И признайте, мои городские друзья, благодаря этому ваша жизнь стала лучше. Они обогатили вашу жизнь тем, о чем вы, может, и не догадываетесь, тем, чего вы не пытались оценить. Они — полмиллиона, если не больше, тех, кто приехал и остался — принесли с собой пылкость, которой вам недоставало, страстность, в которой, видит Бог, вы нуждались, веру и беззаветность, которых не было в вашей жизни, целеустремленность, нечасто встречавшуюся в ваших мятущихся ордах. Принесли всей сложной, лихорадочной жизни всех ваших ветхозаветных, мятущихся народов толику пылкости, глубины, яркости таинственного, непостижимого Юга.
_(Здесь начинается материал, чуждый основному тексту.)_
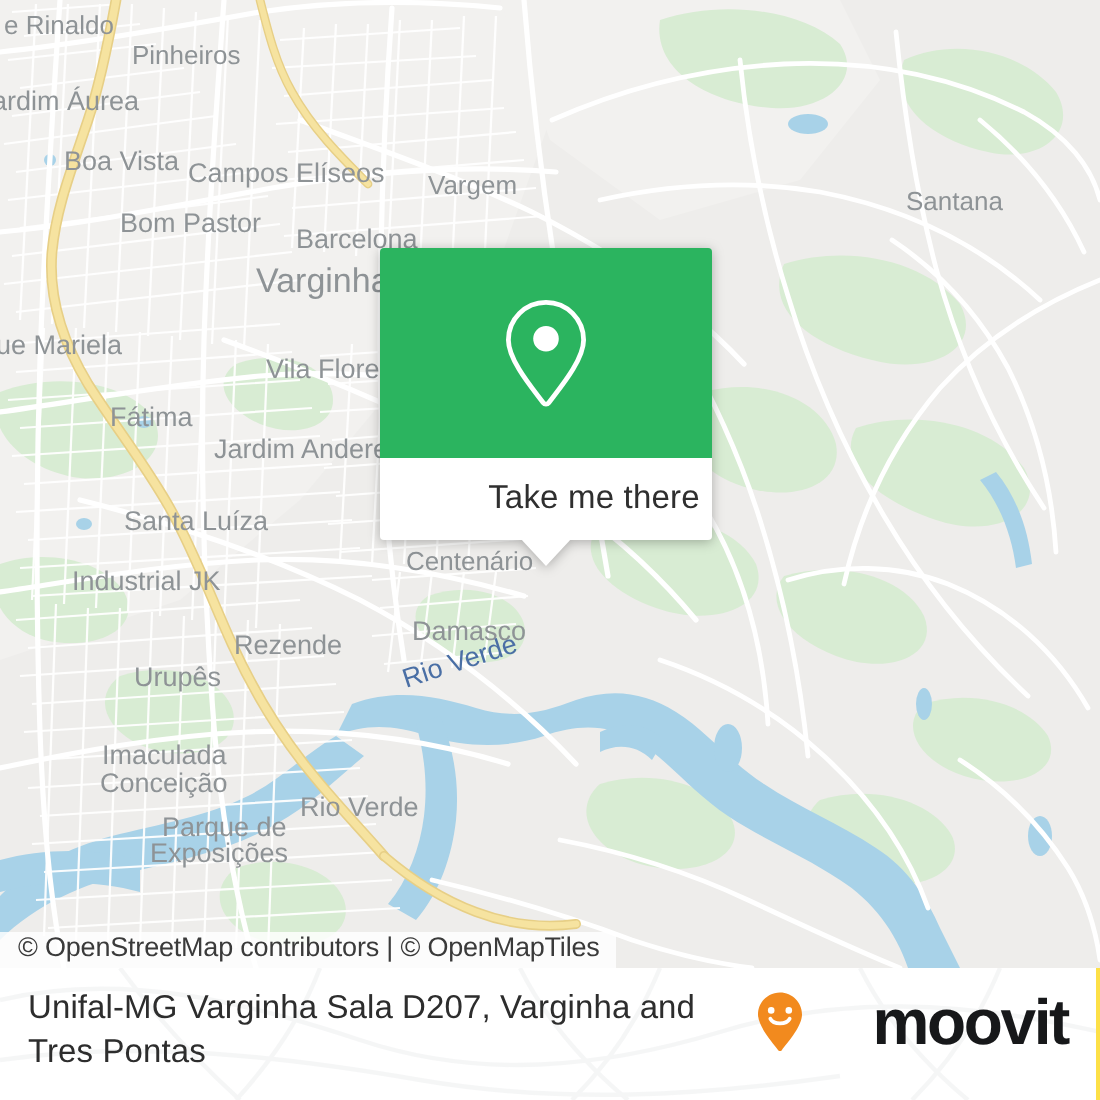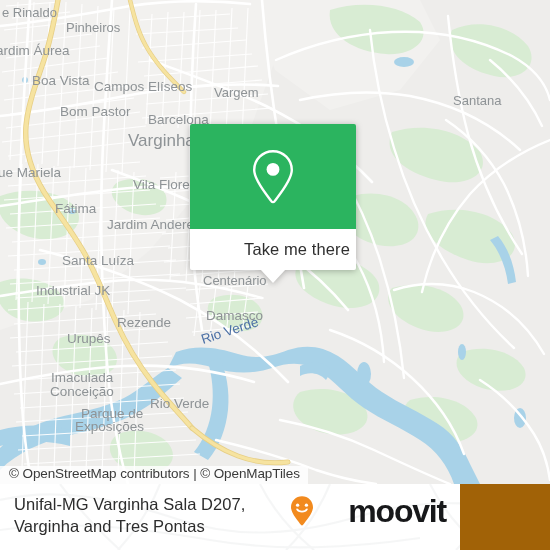"e Rinaldo" .screen { background: #a16207 -> #fde047 }
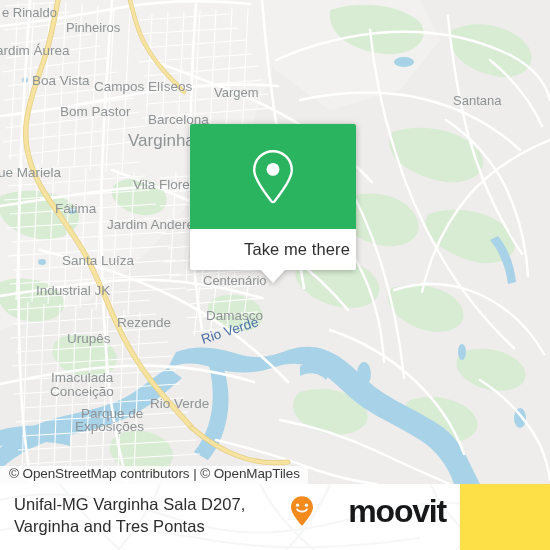"Unifal-MG Varginha Sala D207, Varginha" .footer { width: 460px -> 548px }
Принесли толику его. глубины и загадочности всем этим вершинам с мерцающим в поднебесье светом, всем этим головокружительным, возносящимся к небу кирпичным баррикадам, этим холодным, розовеющим стеклам, всей безрадостной серости всех бездушных тротуаров. Принесли теплоту земли, ликующую радость юности, громкий, живой смех, бодрую горячность и живую энергию юмора, пронизанного теплом и солнцем, пламенную силу живой веры и надежды, уничтожить или ослабить которые не могут все язвительные насмешки, горькие житейские мудрости, циничные отзывы и давняя, неправедная, надменная гордость всей ветхозаветностью земли и Израиля.
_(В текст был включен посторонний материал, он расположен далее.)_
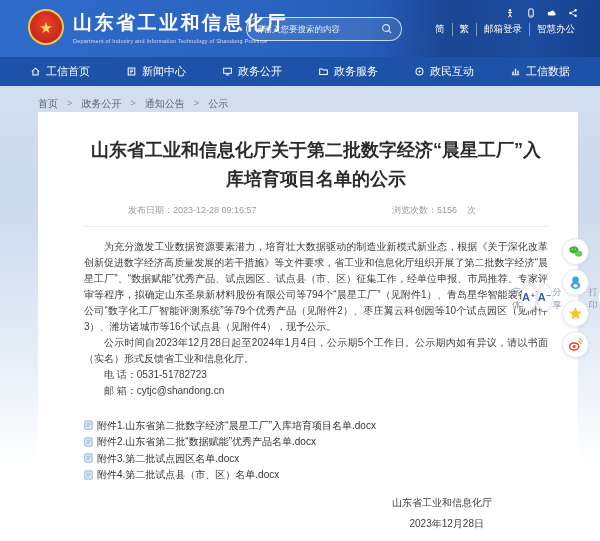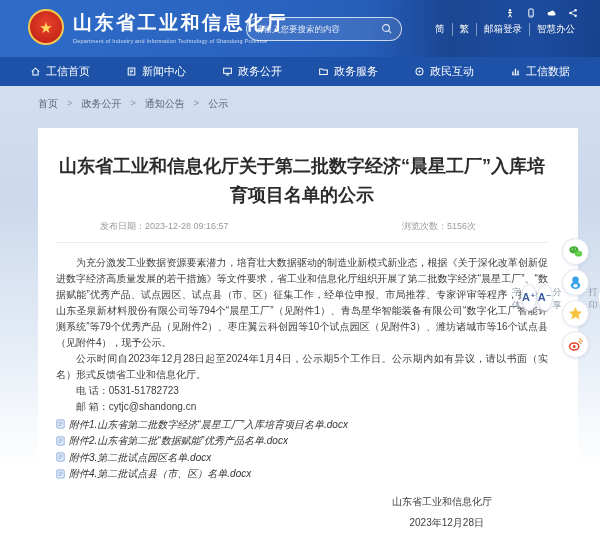"山东省工业和信息化厅关于第二批数字经济“晨星工厂”入库培育项目名单的公示" .card { padding: 24px 30px 0 18px -> 24px 30px 0 46px; top: 128px -> 112px }
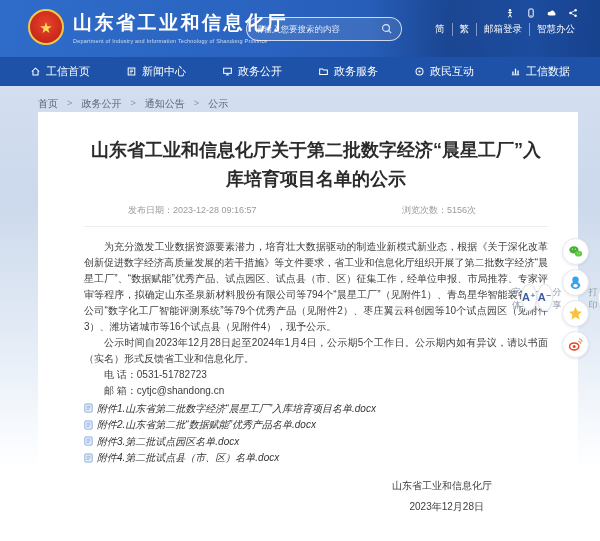"5156" .meta .views b { margin-right: none -> 10px }
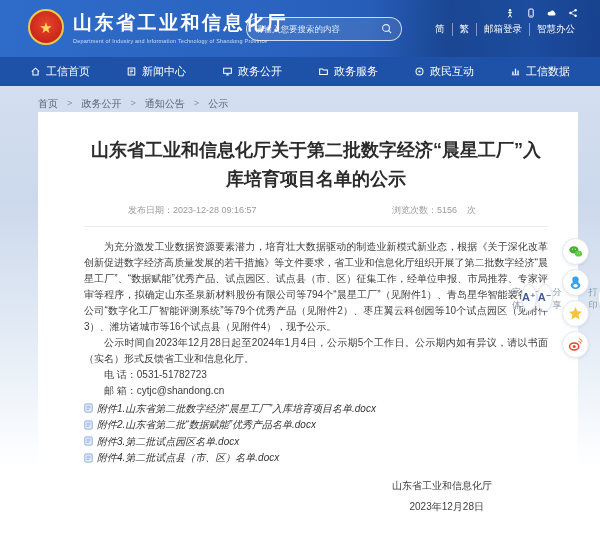"附件1.山东省第二批数字经济“晨星工厂”入库培育项目名单.docx" .attachments { font-style: italic -> none; margin-top: 2px -> 19px }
Говорите, что угодно, но вы в них нуждались. Вы сами не знаете, чем они обогатили вашу жизнь. Они принесли в нее всю огромную сокровищницу своих надежд и мечтаний, взлет высоких устремлений. Впоследствии они преобразились, возможно, сникли или поблекли, однако бесследно не сгинули. Что-то от всех них, от каждого, вошло в ваш воздух, рассеялось в сумбуре вашей миллионнолюдной жизни, въелось в гранитную унылость ваших тротуаров, проникло в атмосферу ваших кирпичей, холодную структуру ваших стали и камня, в атмосферу всей вашей жизни, мои друзья, вошло тайными, неведомыми путями во все, что вы думали, говорили и делали, во все, что вы создали.

Каждый паромный причал Манхеттена окрашен их страстностью. От каждого розового рассвета у реки сердце и горло сжимаются у вас чуть сильнее, потому что в него вошло пылкое волнение их юности, их необузданного воображения. В каждом ущелье улиц, голубеющих в утреннем свете, есть чуточка их ликования. Они в каждом буксирчике возле утренних причалов, в косо падающем вечернем свете, в последних отблесках заката на красном кирпиче строений гавани. Они в крыловидном изгибе каждого моста, в каждом гудящем рельсе, в каждом поющем проводе. Они в глубинах тоннелей. В каждом булыжнике и в каждом кирпиче. В едком, волнующем запахе дыма. В самом воздухе, которым вы дышите.